## [TASK INSTRUCTIONS]
Go through the entries below and retype them exactly, omitting each picture.

## [TASK INPUT]
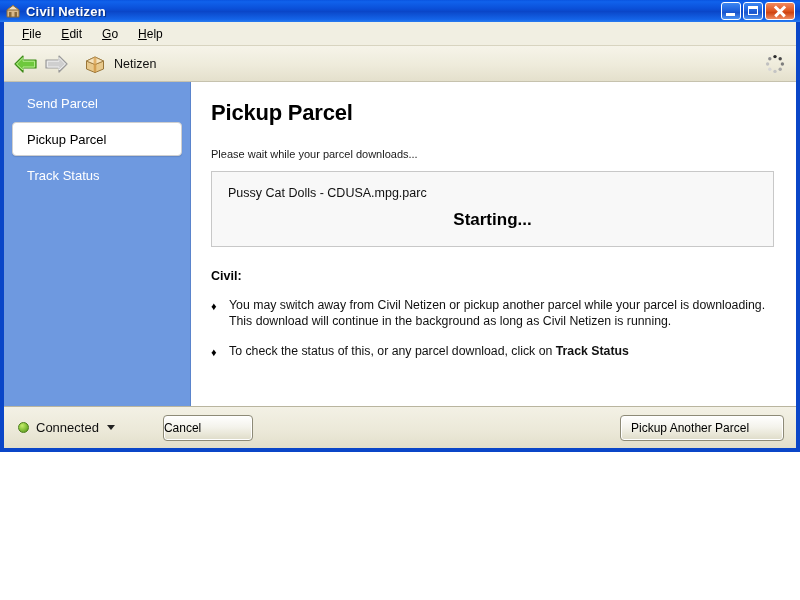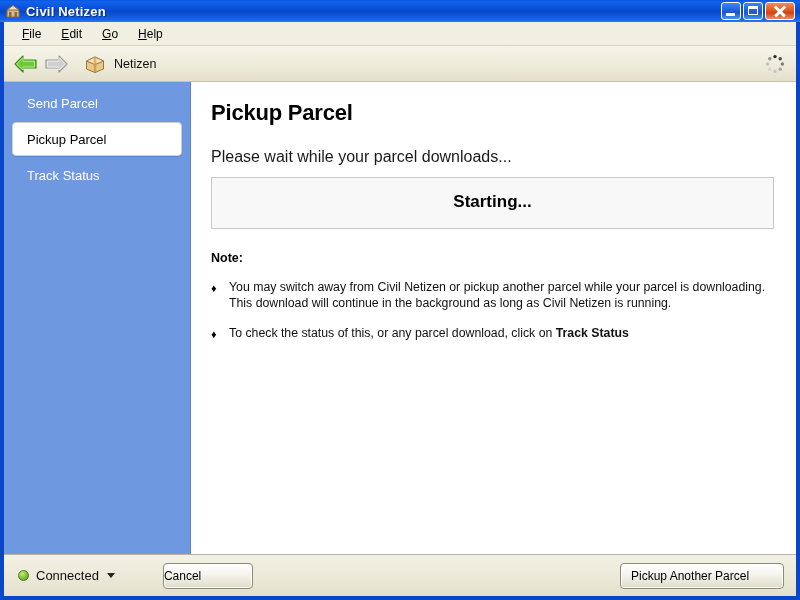--- a/index.html
+++ b/index.html
@@ -12,21 +12,21 @@
     height: 600px;
     overflow: hidden;
     font-family: "Liberation Sans", sans-serif;
   }
 
   
   .window {
     position: absolute;
     left: 0; top: 0;
     width: 800px;
-    height: 600px;
+    height: 452px;
     box-sizing: border-box;
     border-left: 4px solid #0a46c8;
     border-right: 4px solid #0a46c8;
     border-bottom: 4px solid #0a46c8;
     background: #ece9d8;
     display: flex;
     flex-direction: column;
   }
 
   
@@ -211,21 +211,21 @@
     overflow: hidden;
   }
   .page-title {
     font-size: 22px;
     font-weight: bold;
     color: #000000;
     margin: 0 0 22px 0;
     letter-spacing: -0.2px;
   }
   .wait-text {
-    font-size: 16px;
+    font-size: 11px;
     color: #1a1a1a;
     margin-bottom: 11px;
   }
   .dl-box {
     border: 1px solid #c8c8c8;
     background: #f8f8f8;
     padding: 14px 16px 16px 16px;
     box-sizing: border-box;
     margin-right: 8px;
   }
@@ -402,24 +402,25 @@
       <div class="side-item">
         <span>Track Status</span>
       </div>
     </div>
 
     <div class="content">
       <div class="page-title">Pickup Parcel</div>
       <div class="wait-text">Please wait while your parcel downloads...</div>
 
       <div class="dl-box">
+        <div class="dl-name">Pussy Cat Dolls - CDUSA.mpg.parc</div>
         <div class="dl-status">Starting...</div>
       </div>
 
-      <div class="note-head">Note:</div>
+      <div class="note-head">Civil:</div>
 
       <div class="note-row">
         <span class="note-bullet">♦</span>
         <span class="note-body">
           <span>You may switch away from Civil Netizen or pickup another parcel while your parcel is downloading. This download will continue in the background as long as Civil Netizen is running.</span>
         </span>
       </div>
 
       <div class="note-row">
         <span class="note-bullet">♦</span>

## [SOLUTION TO THIS TASK]
--- a/index.html
+++ b/index.html
@@ -12,21 +12,21 @@
     height: 600px;
     overflow: hidden;
     font-family: "Liberation Sans", sans-serif;
   }
 
   
   .window {
     position: absolute;
     left: 0; top: 0;
     width: 800px;
-    height: 600px;
+    height: 452px;
     box-sizing: border-box;
     border-left: 4px solid #0a46c8;
     border-right: 4px solid #0a46c8;
     border-bottom: 4px solid #0a46c8;
     background: #ece9d8;
     display: flex;
     flex-direction: column;
   }
 
   
@@ -211,21 +211,21 @@
     overflow: hidden;
   }
   .page-title {
     font-size: 22px;
     font-weight: bold;
     color: #000000;
     margin: 0 0 22px 0;
     letter-spacing: -0.2px;
   }
   .wait-text {
-    font-size: 16px;
+    font-size: 11px;
     color: #1a1a1a;
     margin-bottom: 11px;
   }
   .dl-box {
     border: 1px solid #c8c8c8;
     background: #f8f8f8;
     padding: 14px 16px 16px 16px;
     box-sizing: border-box;
     margin-right: 8px;
   }
@@ -402,24 +402,25 @@
       <div class="side-item">
         <span>Track Status</span>
       </div>
     </div>
 
     <div class="content">
       <div class="page-title">Pickup Parcel</div>
       <div class="wait-text">Please wait while your parcel downloads...</div>
 
       <div class="dl-box">
+        <div class="dl-name">Pussy Cat Dolls - CDUSA.mpg.parc</div>
         <div class="dl-status">Starting...</div>
       </div>
 
-      <div class="note-head">Note:</div>
+      <div class="note-head">Civil:</div>
 
       <div class="note-row">
         <span class="note-bullet">♦</span>
         <span class="note-body">
           <span>You may switch away from Civil Netizen or pickup another parcel while your parcel is downloading. This download will continue in the background as long as Civil Netizen is running.</span>
         </span>
       </div>
 
       <div class="note-row">
         <span class="note-bullet">♦</span>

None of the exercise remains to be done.